> **WHAT THE EXERCISE ASKS**:
Repeat every record exactly, but omit the images.
----- DATASET ENTRIES -----
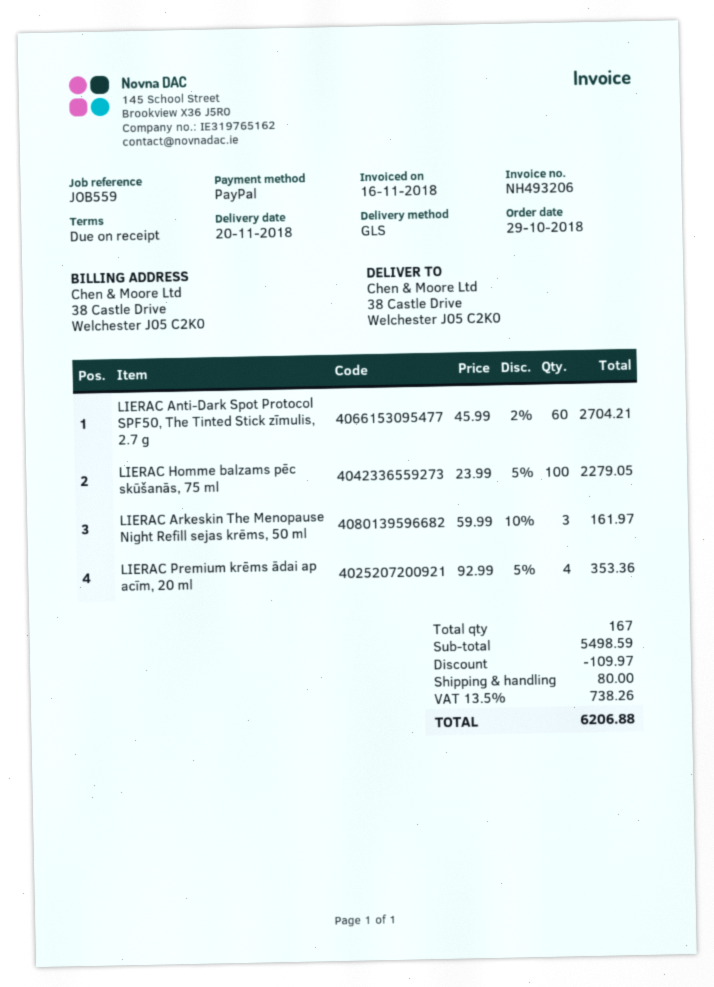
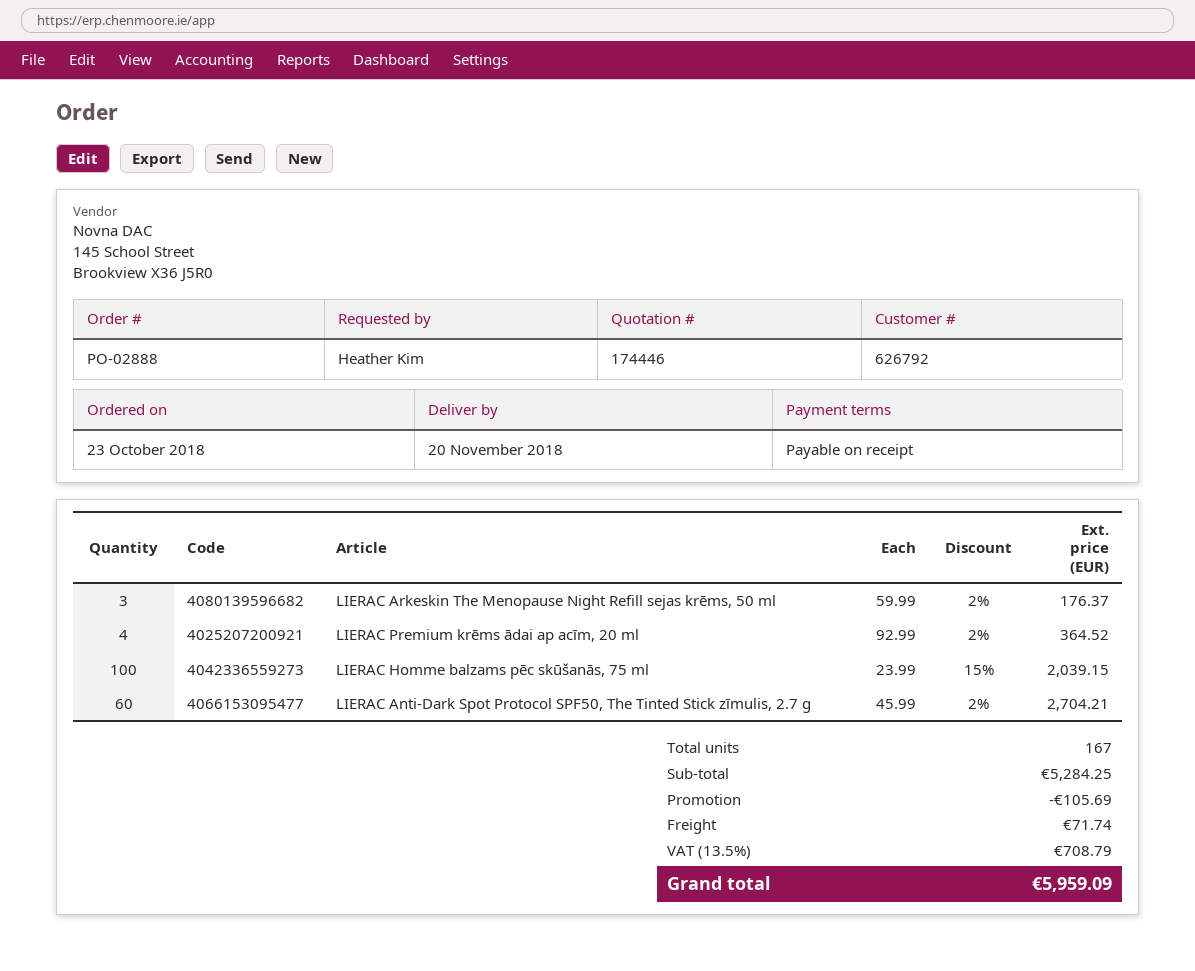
order date: 2018-10-29 -> 2018-10-23
LIERAC Homme balzams pēc skūšanās, 75 ml: 100 x 23.99 - 5% = 2279.05 -> 100 x 23.99 - 15% = 2039.15
LIERAC Arkeskin The Menopause Night Refill sejas krēms, 50 ml: 3 x 59.99 - 10% = 161.97 -> 3 x 59.99 - 2% = 176.37
LIERAC Premium krēms ādai ap acīm, 20 ml: 4 x 92.99 - 5% = 353.36 -> 4 x 92.99 - 2% = 364.52
subtotal: 5498.59 -> 5284.25
discount: 109.97 -> 105.69
shipping: 80.00 -> 71.74
tax: 13.5% = 738.26 -> 13.5% = 708.79
total: 6206.88 -> 5959.09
-----
> **ANSWER BOX**:
order date: 2018-10-29 -> 2018-10-23
LIERAC Homme balzams pēc skūšanās, 75 ml: 100 x 23.99 - 5% = 2279.05 -> 100 x 23.99 - 15% = 2039.15
LIERAC Arkeskin The Menopause Night Refill sejas krēms, 50 ml: 3 x 59.99 - 10% = 161.97 -> 3 x 59.99 - 2% = 176.37
LIERAC Premium krēms ādai ap acīm, 20 ml: 4 x 92.99 - 5% = 353.36 -> 4 x 92.99 - 2% = 364.52
subtotal: 5498.59 -> 5284.25
discount: 109.97 -> 105.69
shipping: 80.00 -> 71.74
tax: 13.5% = 738.26 -> 13.5% = 708.79
total: 6206.88 -> 5959.09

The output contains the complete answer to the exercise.